Take the data below and extract the lines from the one with "shipping: 34.50 -> none" to the one with "total: 1974.01 -> 1826.99", inclusive, exactly as written.
--------------------------------
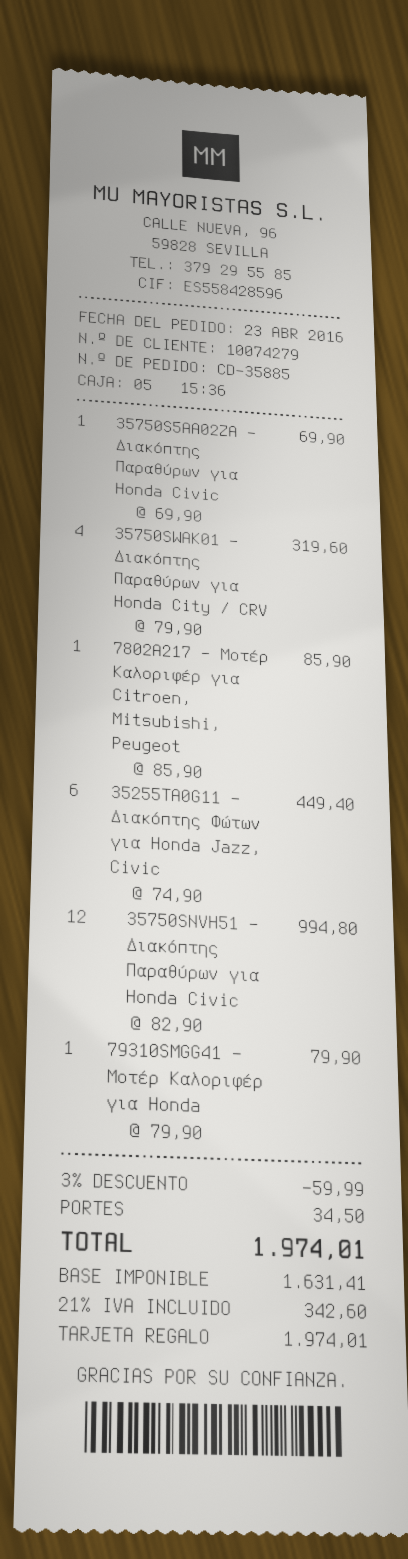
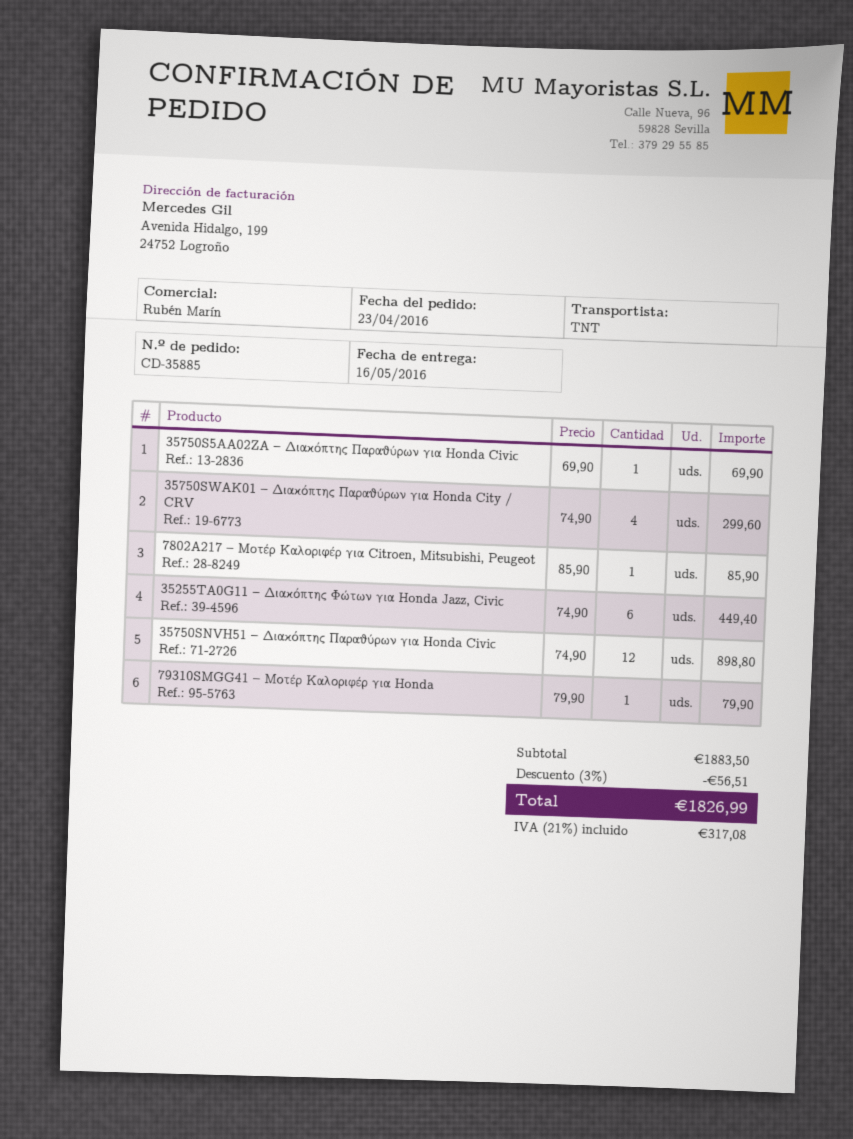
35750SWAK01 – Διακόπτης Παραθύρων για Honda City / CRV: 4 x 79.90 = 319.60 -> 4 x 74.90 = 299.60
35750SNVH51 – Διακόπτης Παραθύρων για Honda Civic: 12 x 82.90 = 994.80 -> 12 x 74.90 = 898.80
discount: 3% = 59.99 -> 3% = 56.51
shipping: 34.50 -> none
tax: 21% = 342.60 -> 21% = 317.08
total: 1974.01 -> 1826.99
--------------------------------
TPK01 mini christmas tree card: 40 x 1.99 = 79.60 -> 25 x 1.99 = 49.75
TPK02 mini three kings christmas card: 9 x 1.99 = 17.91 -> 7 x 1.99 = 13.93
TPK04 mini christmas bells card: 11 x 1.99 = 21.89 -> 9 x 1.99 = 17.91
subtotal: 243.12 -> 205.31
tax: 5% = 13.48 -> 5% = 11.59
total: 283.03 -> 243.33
--------------------------------
- **Answer space**:
shipping: 34.50 -> none
tax: 21% = 342.60 -> 21% = 317.08
total: 1974.01 -> 1826.99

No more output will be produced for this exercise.